Aim of the exercise
Repeat all entries word for word; skip images.
▽
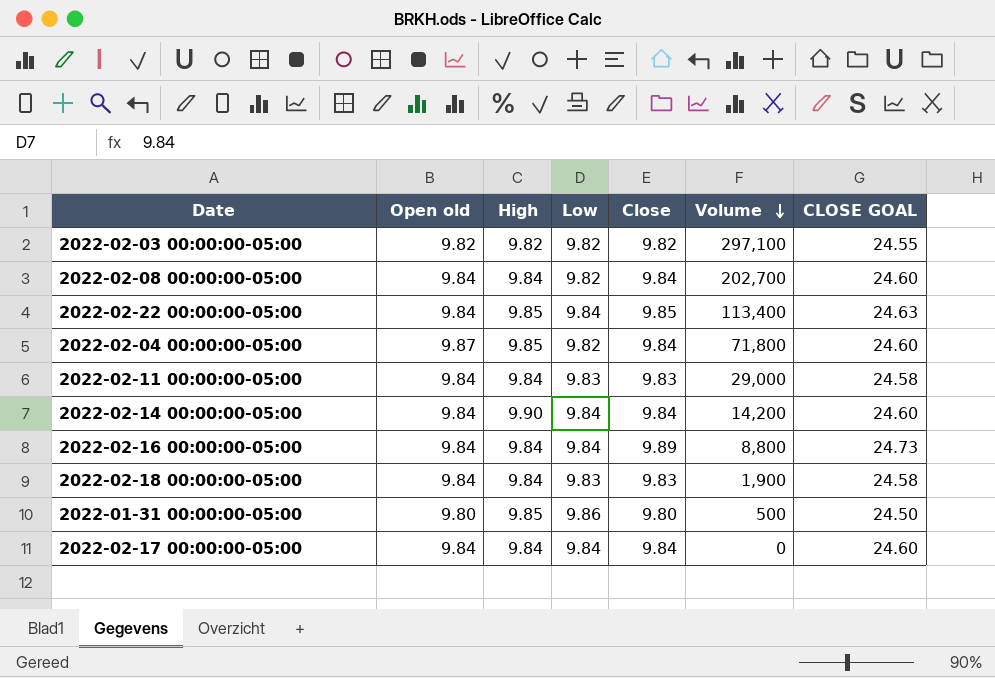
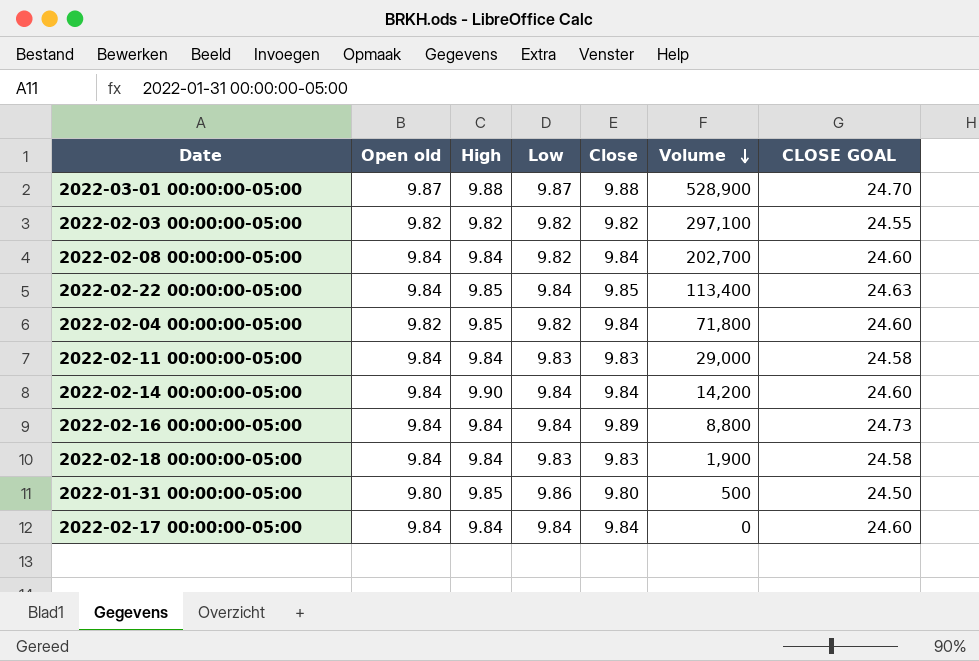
row 2022-03-01 00:00:00-05:00: none -> 9.87 | 9.88 | 9.87 | 9.88 | 528,900 | 24.70
2022-02-04 00:00:00-05:00 | Open old: 9.87 -> 9.82

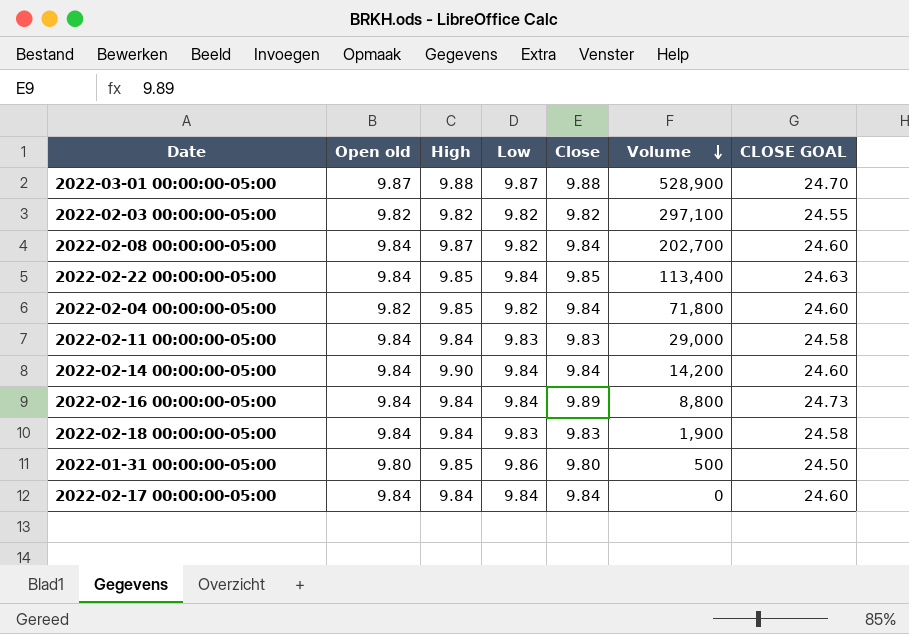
2022-02-08 00:00:00-05:00 | High: 9.84 -> 9.87

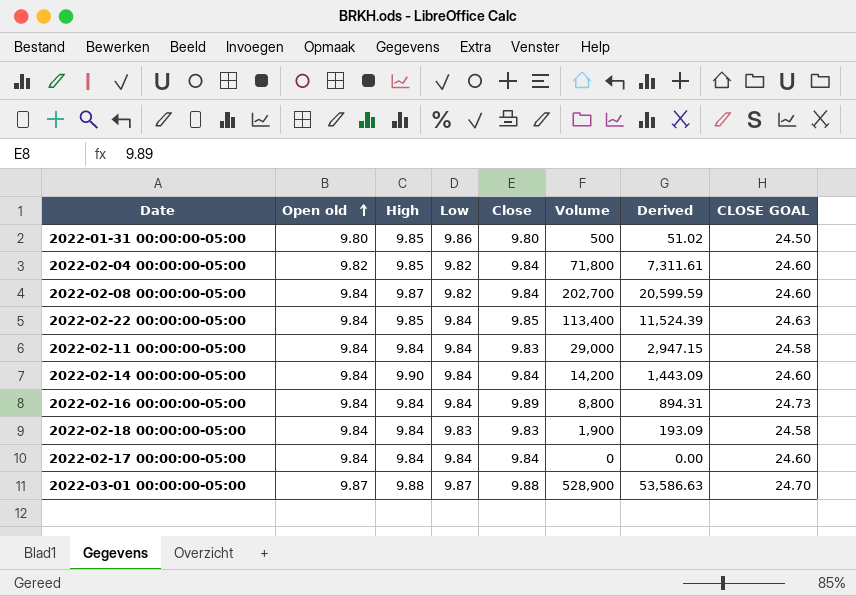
row order: Volume descending -> Open old ascending
column Derived | formula: none -> [Volume] / [Open old]
row 2022-02-03 00:00:00-05:00: 9.82 | 9.82 | 9.82 | 9.82 | 297,100 | 24.55 -> none
2022-02-11 00:00:00-05:00 | Low: 9.83 -> 9.84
△
Output
row 2022-03-01 00:00:00-05:00: none -> 9.87 | 9.88 | 9.87 | 9.88 | 528,900 | 24.70
2022-02-04 00:00:00-05:00 | Open old: 9.87 -> 9.82

2022-02-08 00:00:00-05:00 | High: 9.84 -> 9.87

row order: Volume descending -> Open old ascending
column Derived | formula: none -> [Volume] / [Open old]
row 2022-02-03 00:00:00-05:00: 9.82 | 9.82 | 9.82 | 9.82 | 297,100 | 24.55 -> none
2022-02-11 00:00:00-05:00 | Low: 9.83 -> 9.84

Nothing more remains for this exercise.